- _What the exercise asks_:
From the records below, copy out exactly the lines from the one containing "[251,1313,338,1327] for example." to the one containing "(482, 1420) none", both included. Add nothing else.

- _Input data_:
=====
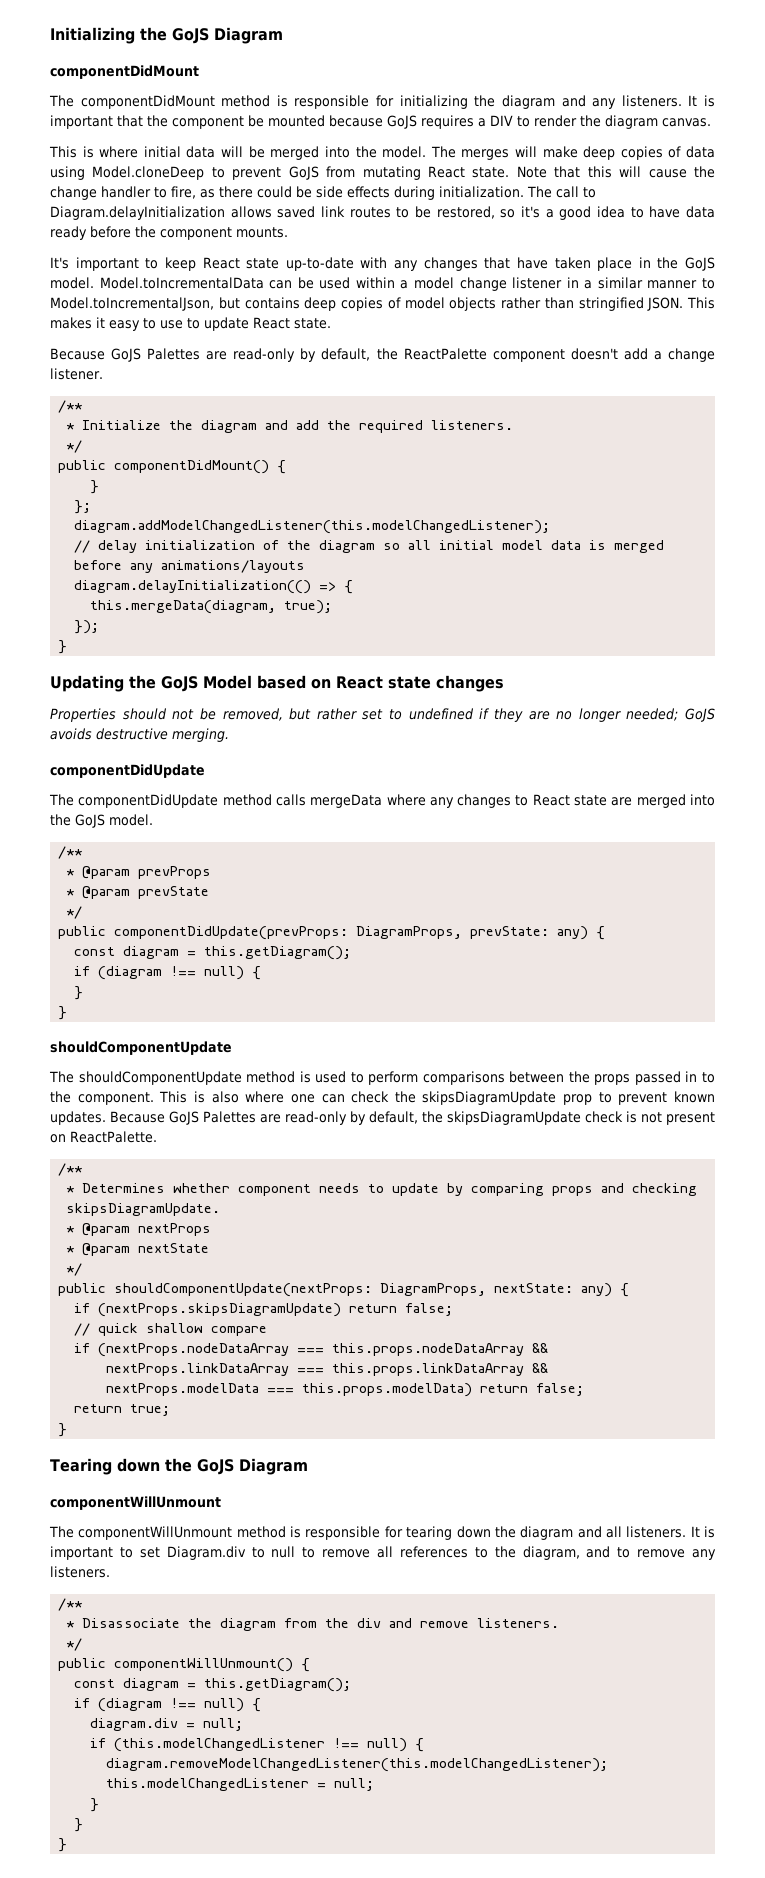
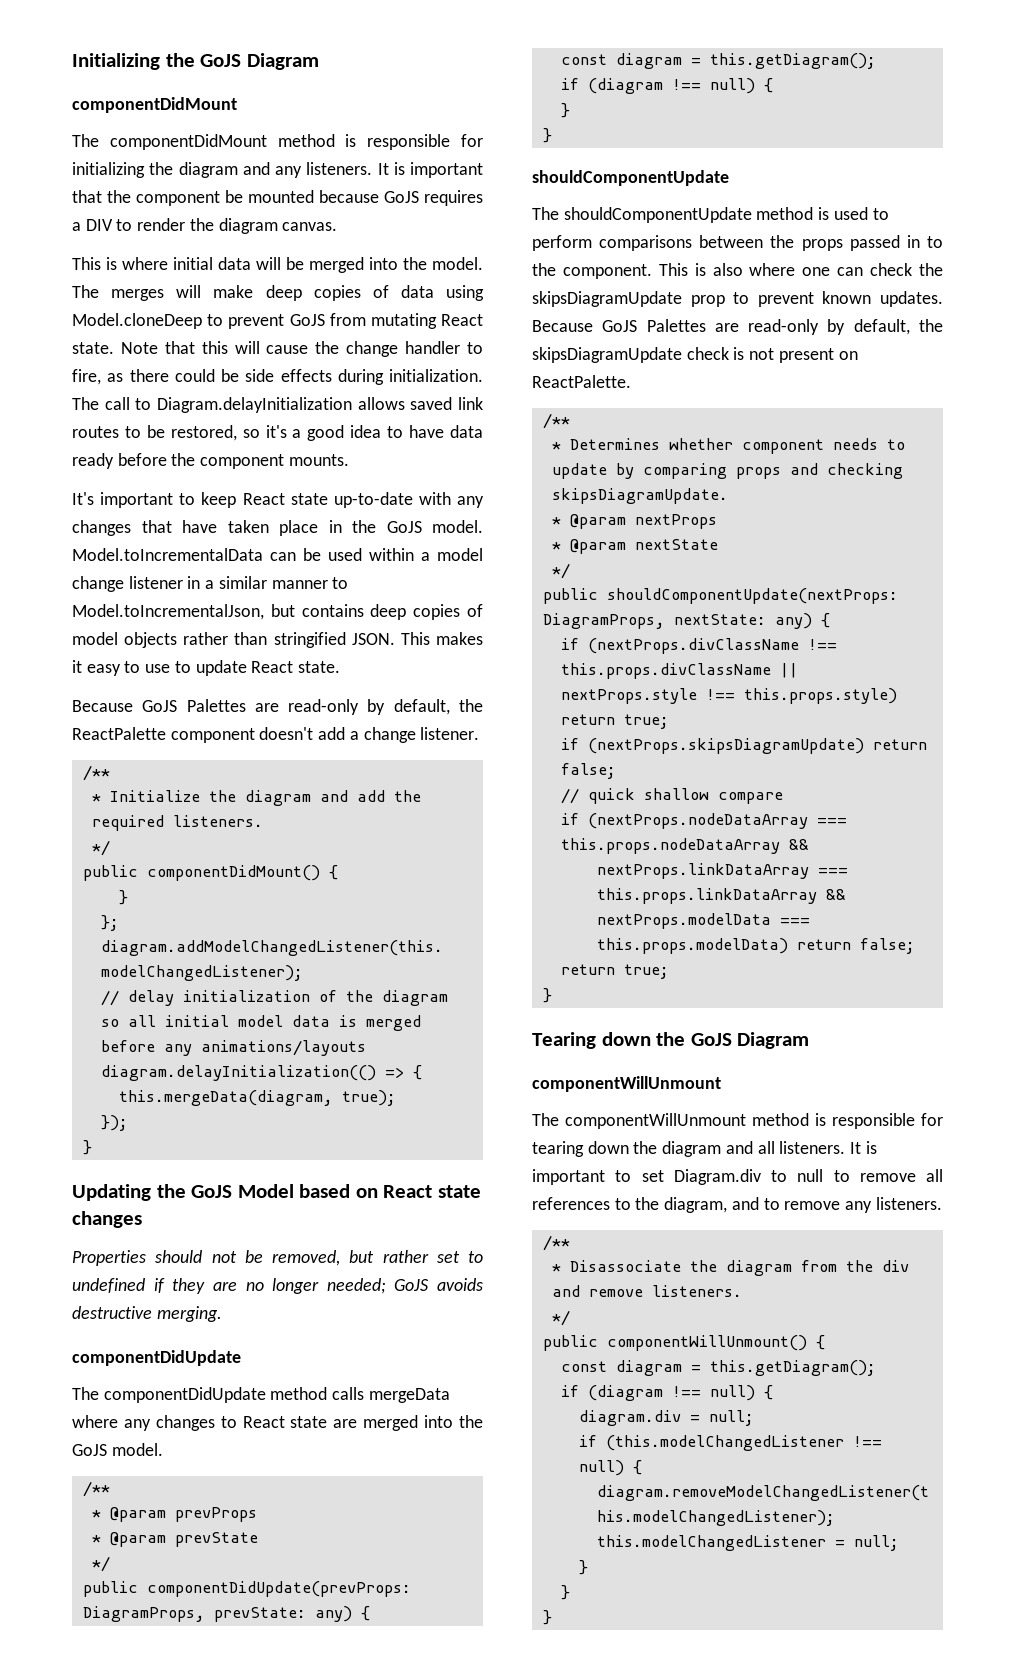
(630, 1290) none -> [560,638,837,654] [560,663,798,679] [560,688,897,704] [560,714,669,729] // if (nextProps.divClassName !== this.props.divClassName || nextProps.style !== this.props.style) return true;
=====
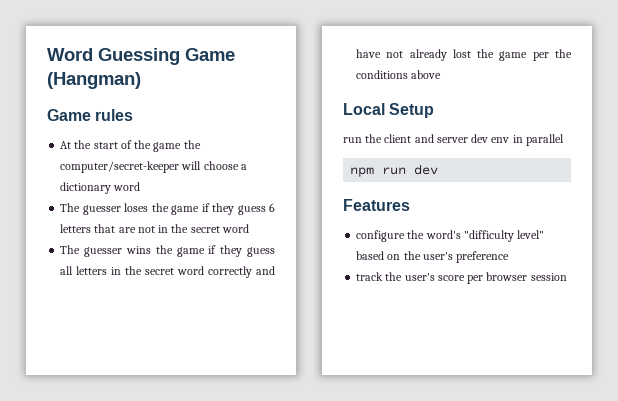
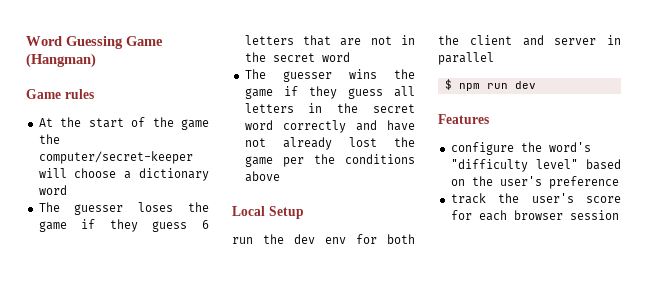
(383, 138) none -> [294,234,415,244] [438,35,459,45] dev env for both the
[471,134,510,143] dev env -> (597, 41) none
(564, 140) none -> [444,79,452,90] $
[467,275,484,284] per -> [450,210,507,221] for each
=====
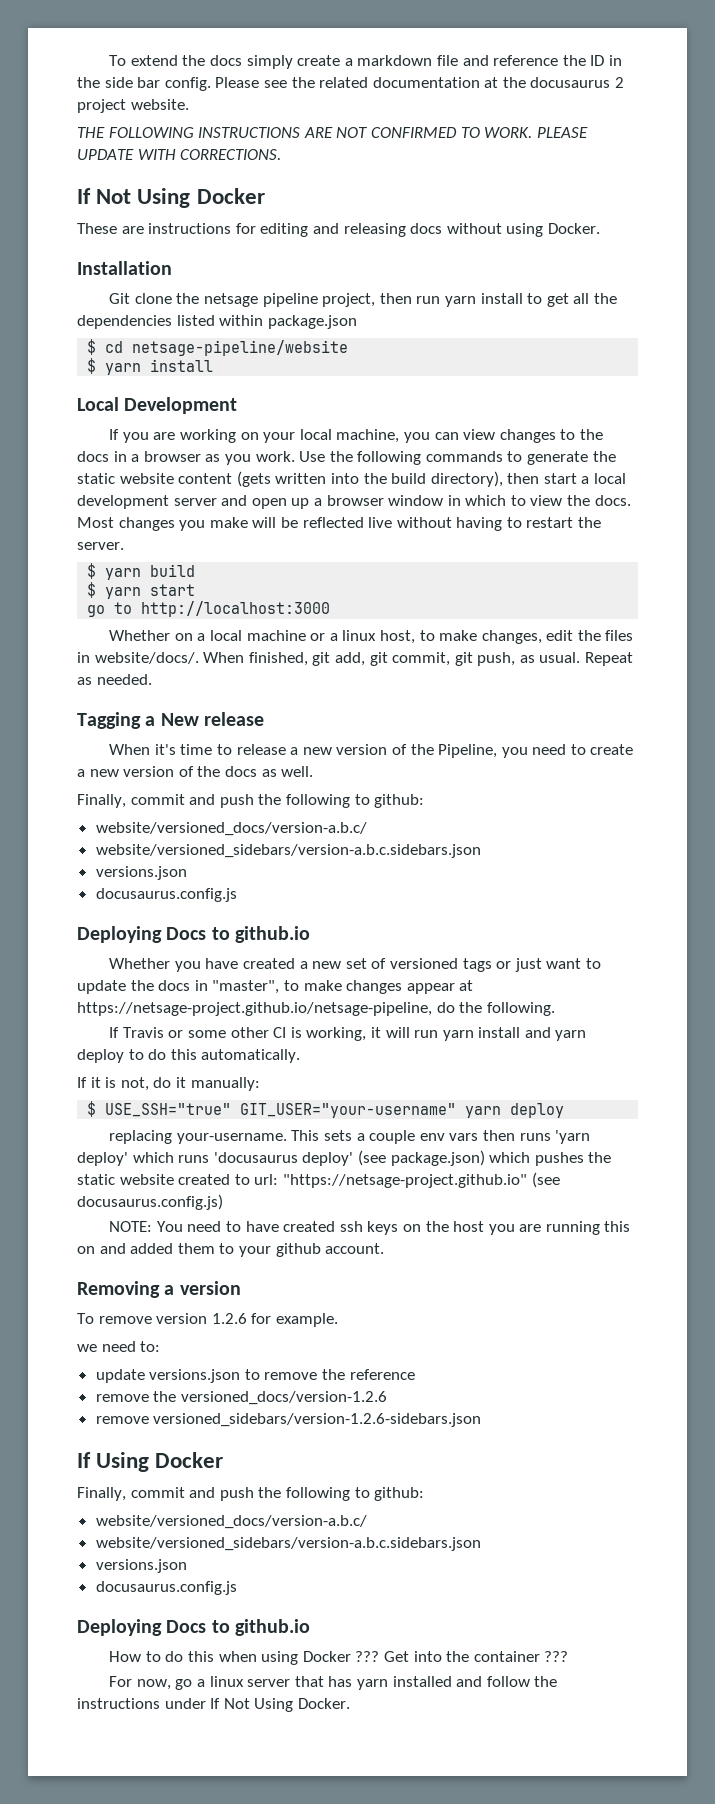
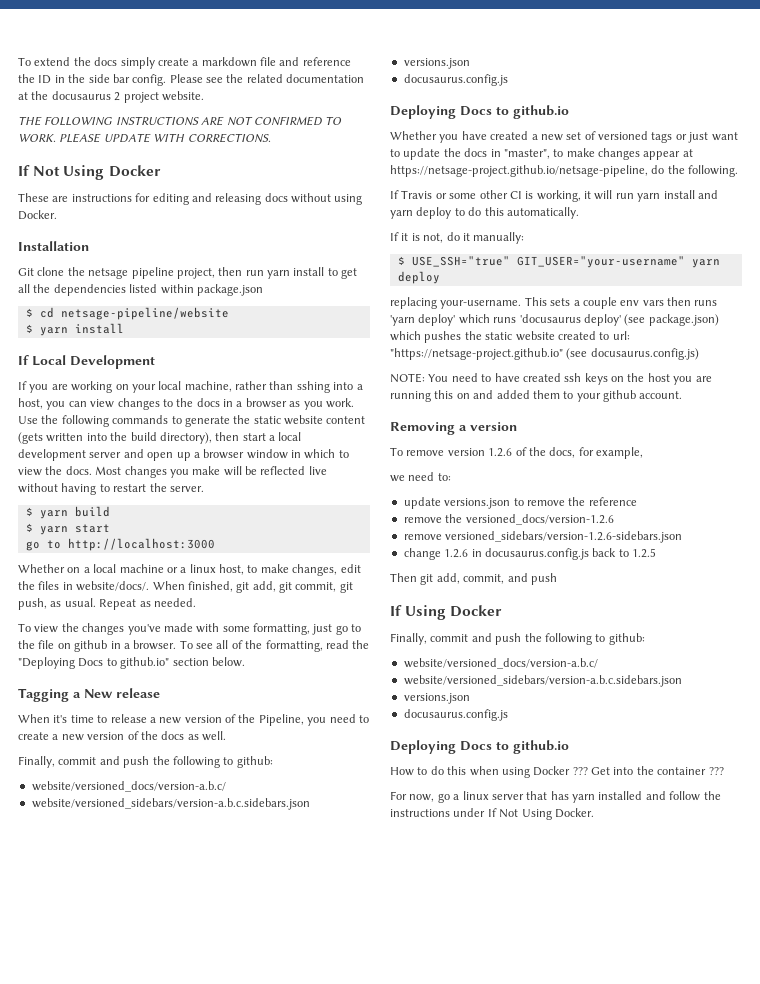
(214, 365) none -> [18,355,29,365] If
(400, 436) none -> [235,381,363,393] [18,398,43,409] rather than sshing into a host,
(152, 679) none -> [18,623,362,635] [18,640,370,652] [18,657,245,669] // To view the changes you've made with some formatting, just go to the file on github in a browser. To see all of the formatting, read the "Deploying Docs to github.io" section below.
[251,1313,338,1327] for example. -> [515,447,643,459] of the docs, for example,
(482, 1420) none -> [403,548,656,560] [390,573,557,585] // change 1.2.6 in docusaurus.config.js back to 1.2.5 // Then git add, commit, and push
=====
- _Response below_:
[251,1313,338,1327] for example. -> [515,447,643,459] of the docs, for example,
(482, 1420) none -> [403,548,656,560] [390,573,557,585] // change 1.2.6 in docusaurus.config.js back to 1.2.5 // Then git add, commit, and push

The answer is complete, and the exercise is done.